O almoço de última hora no restaurante popular custou R$ 1.694,00 e foi pago pela Secretaria de Administração do Presidência da República

Isac Nóbrega/PR

O presidente Jair Bolsonaro (PSL) aproveitou sua passagem pelo estado de Goiás, nesta sexta-feira (31/05/19), para almoçar com caminhoneiros no restaurante Presidente – Posto e Churrascaria, um local popular da cidade de Anápolis. Durante o almoço, que durou pouco mais de quarenta minutos e foi combinado de última hora, o presidente disse estar “comendo o pão que o diabo amassou”, mas que só muda se cassarem seu mandato. “Eu estou comendo o pão que o diabo amassou. Não loteamos ministérios, bancos oficiais e estatais. Só muda se alguém cassar o meu mandato”, afirmou o presidente a um caminhoneiro que disse acreditar que falta boa vontade em Brasília.

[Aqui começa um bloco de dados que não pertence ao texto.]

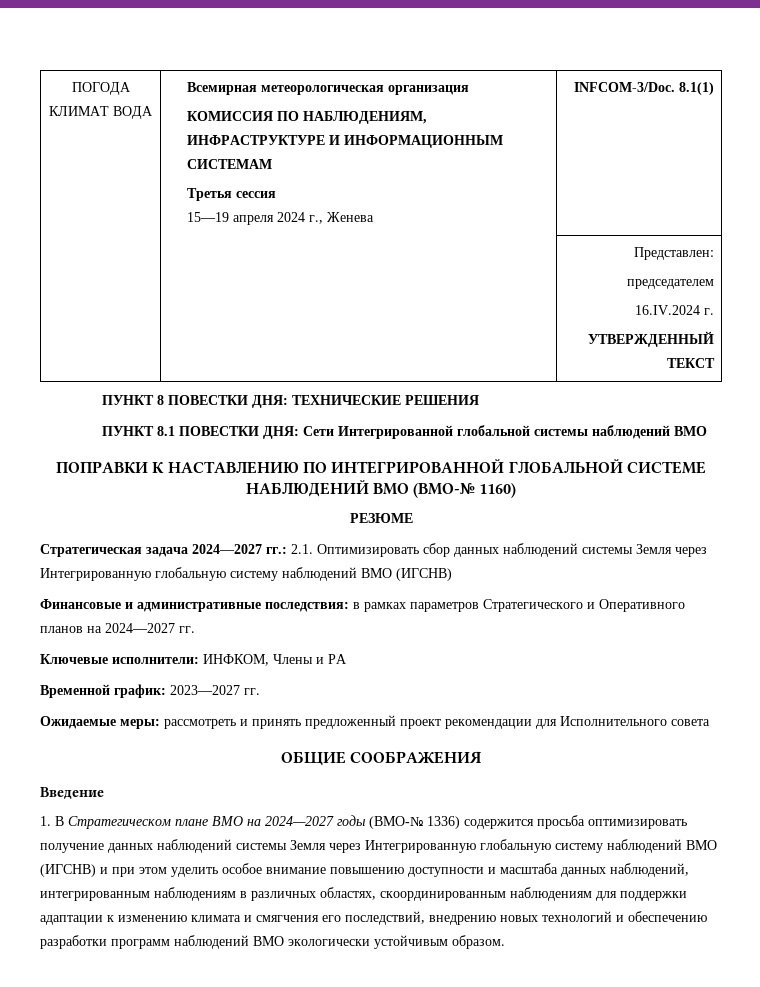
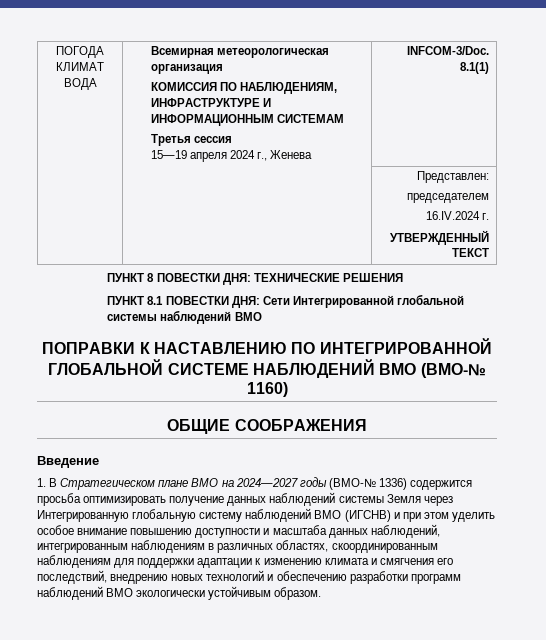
- РЕЗЮМЕ
- Стратегическая задача 2024—2027 гг.: 2.1. Оптимизировать сбор данных наблюдений системы Земля через Интегрированную глобальную систему наблюдений ВМО (ИГСНВ)
- Финансовые и административные последствия: в рамках параметров Стратегического и Оперативного планов на 2024—2027 гг.
- Ключевые исполнители: ИНФКОМ, Члены и РА
- Временной график: 2023—2027 гг.
- Ожидаемые меры: рассмотреть и принять предложенный проект рекомендации для Исполнительного совета

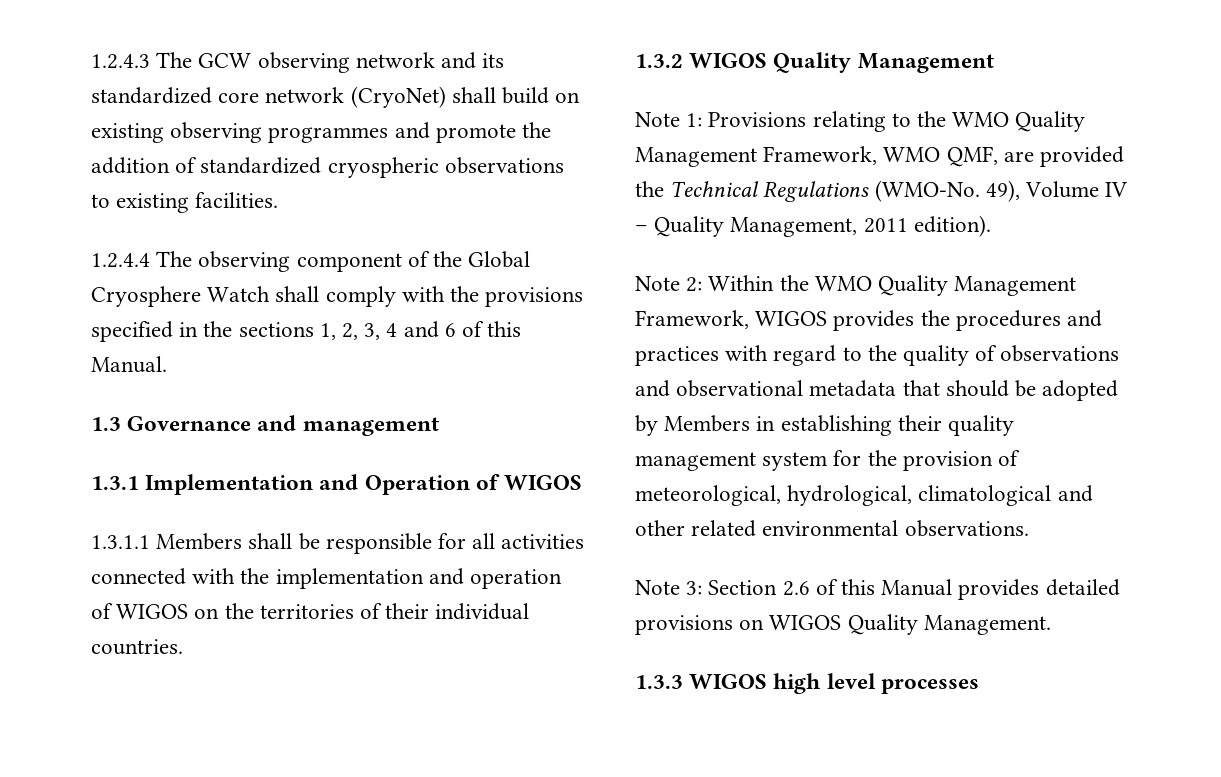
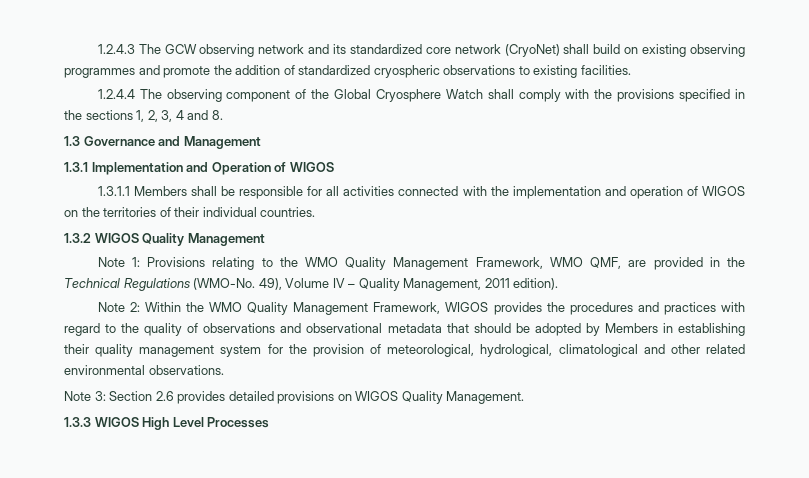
- 1.2.4.4 The observing component of the Global Cryosphere Watch shall comply with the provisions specified in the sections 1, 2, 3, 4 and 6 of this Manual.
+ 1.2.4.4 The observing component of the Global Cryosphere Watch shall comply with the provisions specified in the sections 1, 2, 3, 4 and 8.
- 1.3 Governance and management
+ 1.3 Governance and Management
- Note 1: Provisions relating to the WMO Quality Management Framework, WMO QMF, are provided the Technical Regulations (WMO-No.
+ Note 1: Provisions relating to the WMO Quality Management Framework, WMO QMF, are provided in the Technical Regulations (WMO-No.
- Note 3: Section 2.6 of this Manual provides detailed provisions on WIGOS Quality Management.
+ Note 3: Section 2.6 provides detailed provisions on WIGOS Quality Management.
- 1.3.3 WIGOS high level processes
+ 1.3.3 WIGOS High Level Processes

O almoço no restaurante popular custou R$ 1.694,00 e foi pago pela Secretaria de Administração do Presidência da República. “Foi aleatória (a ida para o restaurante). Foi feito levantamento de ontem para hoje de onde teria mais caminhões neste horário, eu estava vindo de Goiânia e paramos aqui para conversar com os caminhoneiros”, explicou o presidente sobre o encontro.

Segundo uma nota divulgada pelo Palácio do Planalto, o valor se refere ao almoço da equipe de segurança que acompanhava o presidente. A assessoria também informou que 73 pessoas faziam parte da comitiva presidencial. O valor, dividido pelo número de pessoas, daria R$ 23,2.

Confira a nota na íntegra:
“A nota fiscal se refere ao pagamento de alimentação de equipes de segurança que dão suporte em viagens presidenciais. Entre eles, bombeiros, policiais militares, equipes de combate à incêndio e de saúde.”